Judaism and Christianity

A Partnership of Christianity and Orthodox Judaism?

A group of prominent Orthodox rabbis in Israel, the United States and Europe have issued a historic public statement affirming that Christianity is “the willed divine outcome and gift to the nations” and urging Jews and Christians to “work together as partners to address the moral challenges of our era.”

-Thomas D. Williams, Ph.D
“Orthodox Rabbis Issue Groundbreaking Declaration of Affirming ‘Partnership’ with Christianity”

Actually, I heard about this a few days ago but according to one Jewish source, this is to be dismissed as a “bunch of interfaith liberal rabbis” attempting to mollify Christians (and Muslims) by (hopefully) having everyone “make nice” wi one another.

I didn’t think anymore about it until I saw the BreitBart.com article on Facebook, however, since BreitBart isn’t known to be unbiased, I thought I’d look for other news sources covering the story.

pope francis
2014 Pastoral Visit of Pope Francis to Korea

Apparently, this is associated with something I wrote recently regarding how the Vatican has changed it’s stance on converting Jews. It’s not that the Roman Catholic church has ceased all efforts to share their version of Jesus Christ with Jewish people, it’s simply that they state they no longer have a specific mission to the Jews. They also (apparently) now believe that Jews have a covenant relationship with God without first having to acknowledge Jesus Christ as Savior and Messiah.

Anyway, I found a couple of other sources, one being The Times of Israel and the other being Christianity Today.

The Times of Israel story says in part:

In its statement, “To Do the Will of Our Father in Heaven: Toward a Partnership between Jews and Christians,” the rabbis who signed the statement “seek to do the will of our Father in Heaven by accepting the hand offered to us by our Christian brothers and sisters.”

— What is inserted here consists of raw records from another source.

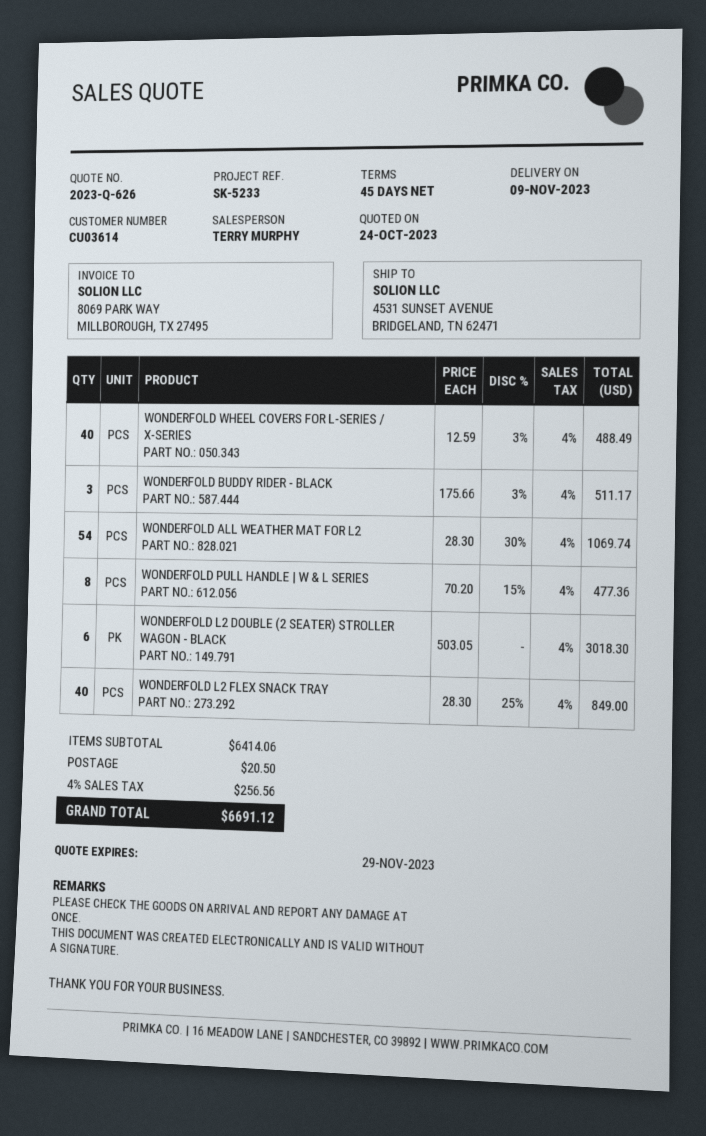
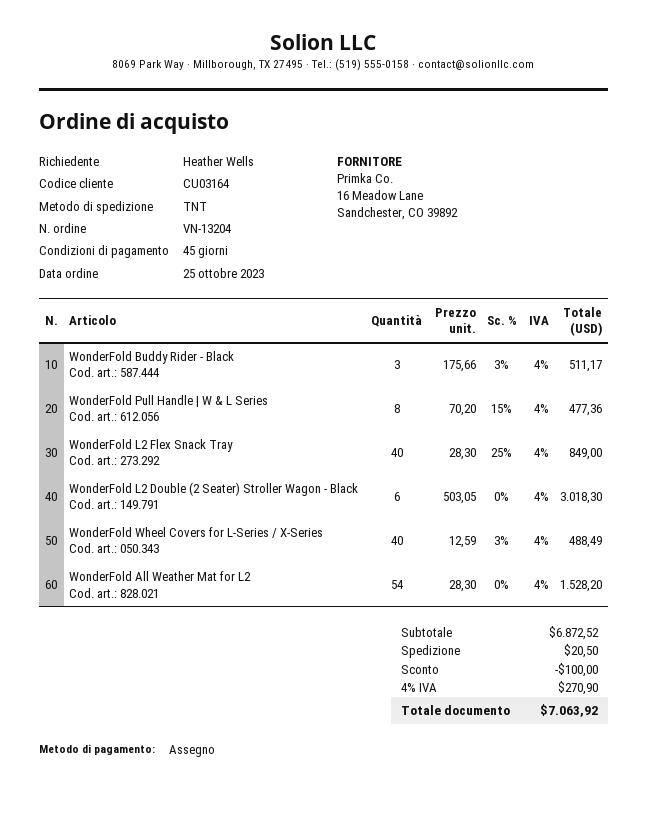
customer number: CU03614 -> CU03164
WONDERFOLD ALL WEATHER MAT FOR L2: 54 x 28.30 - 30% = 1069.74 -> 54 x 28.30 = 1528.20
subtotal: 6414.06 -> 6872.52
discount: none -> 100.00
tax: 4% = 256.56 -> 4% = 270.90
total: 6691.12 -> 7063.92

“It is a groundbreaking statement,” Rabbi Dr. Eugene Korn said. “It’s the only statement I know of by an international Orthodox body that talks about the practical and theological relationship with the Roman Catholic church after Nostra Aetate.”

Rabbi Korn, who lives in Teaneck and Jerusalem, was one of the drafters of the statement, which was published by the Center for Jewish-Christian Understanding and Cooperation, an interfaith center in Israel founded by Rabbi Shlomo Riskin. Rabbi Korn is the center’s academic director.

Of course, an organization called The Center for Jewish-Christian Understanding and Cooperation (CJCUC) would have a vested interest in promoting good Jewish-Christian relations, so this statement can’t be a complete surprise.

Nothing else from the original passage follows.